■ **Your instructions**
Every line below is to be set down again exactly; any image stays out.

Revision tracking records
══════════

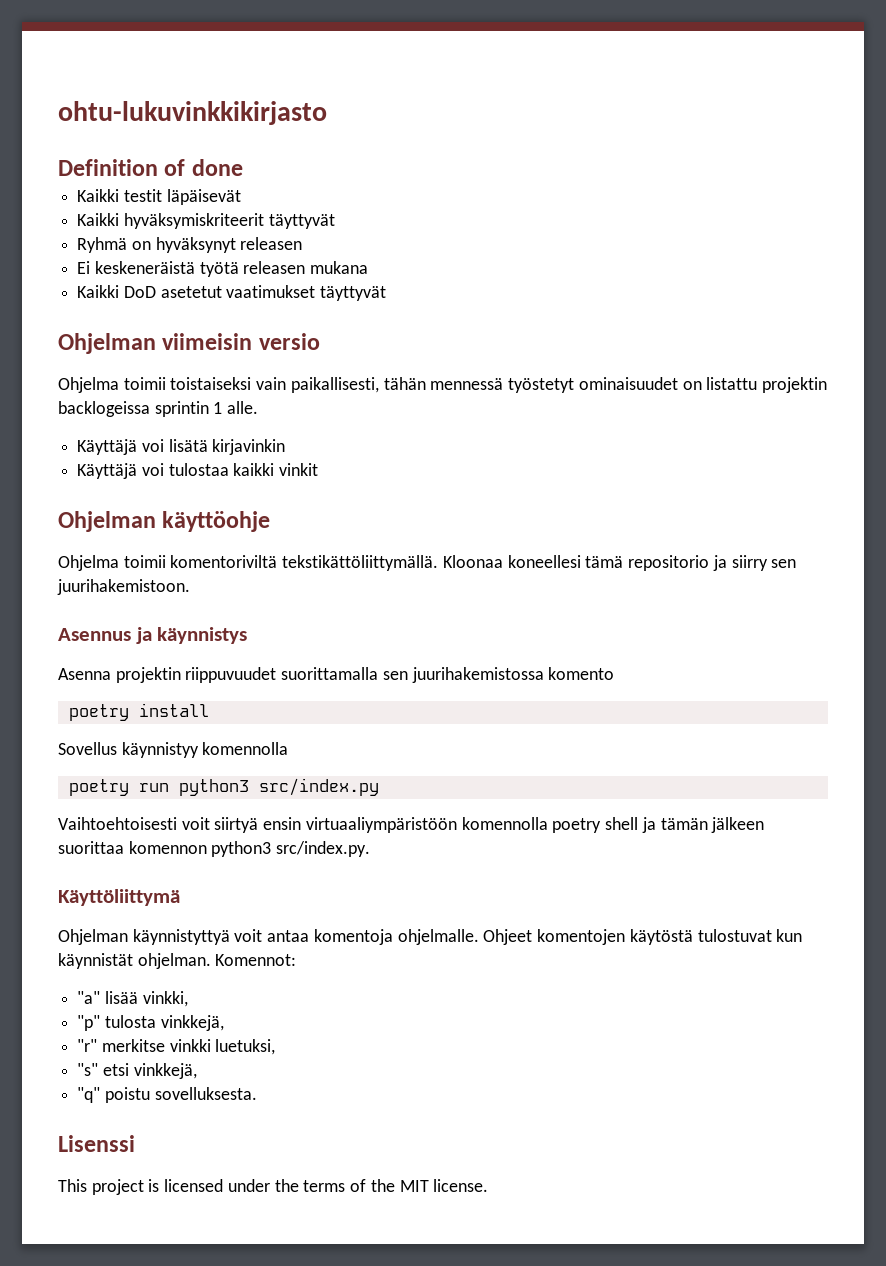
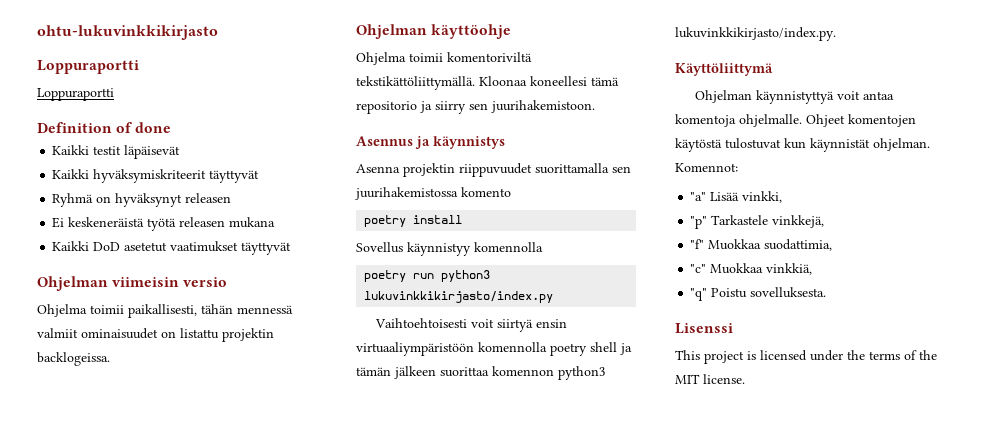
(327, 113) none -> [37,60,139,74] [37,88,114,101] // Loppuraportti // Loppuraportti
[170,377,287,390] toistaiseksi vain -> (124, 309) none
[508,378,575,393] työstetyt -> [37,328,78,338] valmiit
[58,401,259,417] [77,439,286,455] [77,463,319,479] backlogeissa sprintin 1 alle. // Käyttäjä voi lisätä kirjavinkin // Käyttäjä voi tulostaa kaikki vinkit -> [37,352,110,366] backlogeissa.
[258,778,379,796] src/index.py -> [364,291,554,303] lukuvinkkikirjasto/index.py
[276,841,371,857] src/index.py. -> [675,27,836,41] lukuvinkkikirjasto/index.py.
[104,991,138,1004] lisää -> [710,192,740,201] Lisää
[104,1015,224,1031] [77,1039,276,1055] [77,1063,197,1079] tulosta vinkkejä, // "r" merkitse vinkki luetuksi, // "s" etsi vinkkejä, -> [711,215,825,228] [690,239,833,251] [690,263,813,275] Tarkastele vinkkejä, // "f" Muokkaa suodattimia, // "c" Muokkaa vinkkiä,
[104,1087,150,1103] poistu -> [711,288,748,298] Poistu

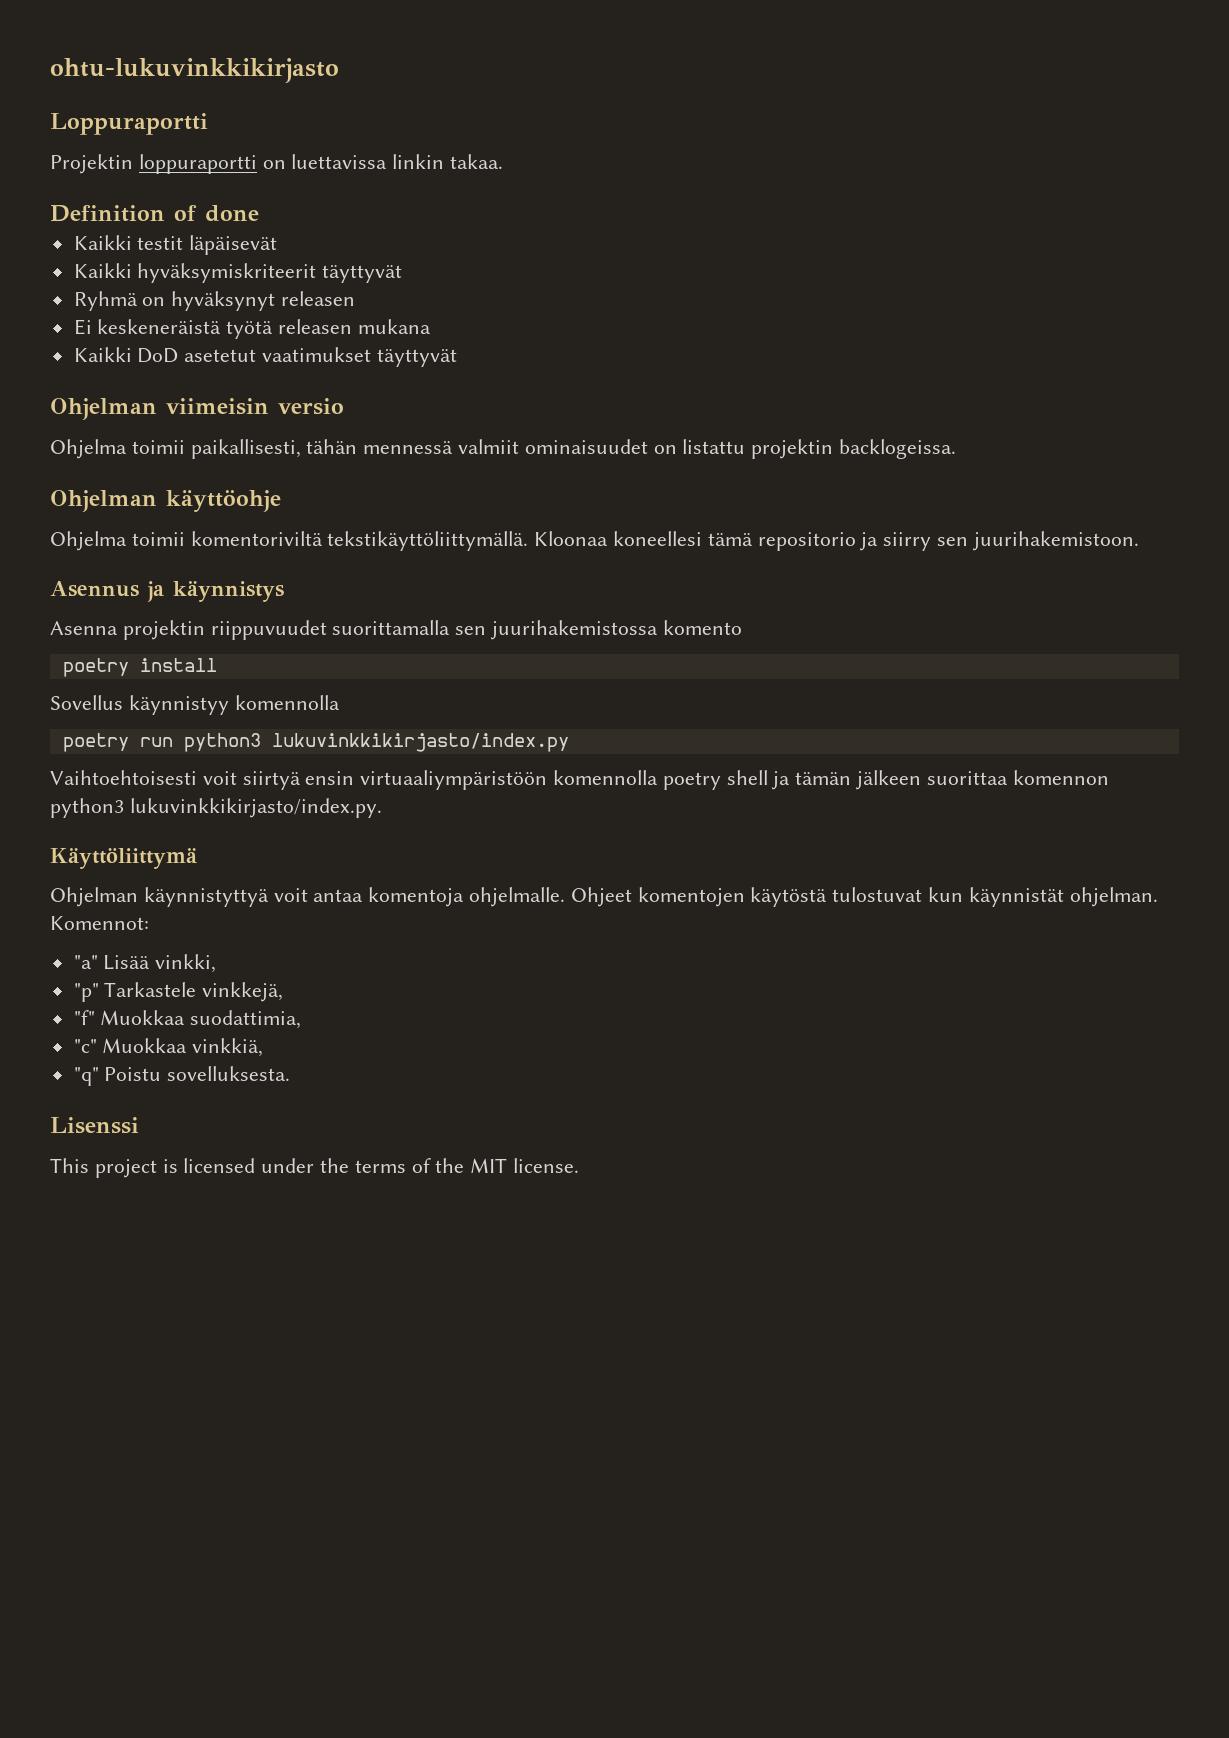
[37,88,114,101] Loppuraportti -> [50,154,504,174] Projektin loppuraportti on luettavissa linkin takaa.
[356,76,475,90] tekstikättöliittymällä. -> [327,531,529,551] tekstikäyttöliittymällä.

══════════

■ **Finished task**
(327, 113) none -> [37,60,139,74] [37,88,114,101] // Loppuraportti // Loppuraportti
[170,377,287,390] toistaiseksi vain -> (124, 309) none
[508,378,575,393] työstetyt -> [37,328,78,338] valmiit
[58,401,259,417] [77,439,286,455] [77,463,319,479] backlogeissa sprintin 1 alle. // Käyttäjä voi lisätä kirjavinkin // Käyttäjä voi tulostaa kaikki vinkit -> [37,352,110,366] backlogeissa.
[258,778,379,796] src/index.py -> [364,291,554,303] lukuvinkkikirjasto/index.py
[276,841,371,857] src/index.py. -> [675,27,836,41] lukuvinkkikirjasto/index.py.
[104,991,138,1004] lisää -> [710,192,740,201] Lisää
[104,1015,224,1031] [77,1039,276,1055] [77,1063,197,1079] tulosta vinkkejä, // "r" merkitse vinkki luetuksi, // "s" etsi vinkkejä, -> [711,215,825,228] [690,239,833,251] [690,263,813,275] Tarkastele vinkkejä, // "f" Muokkaa suodattimia, // "c" Muokkaa vinkkiä,
[104,1087,150,1103] poistu -> [711,288,748,298] Poistu

[37,88,114,101] Loppuraportti -> [50,154,504,174] Projektin loppuraportti on luettavissa linkin takaa.
[356,76,475,90] tekstikättöliittymällä. -> [327,531,529,551] tekstikäyttöliittymällä.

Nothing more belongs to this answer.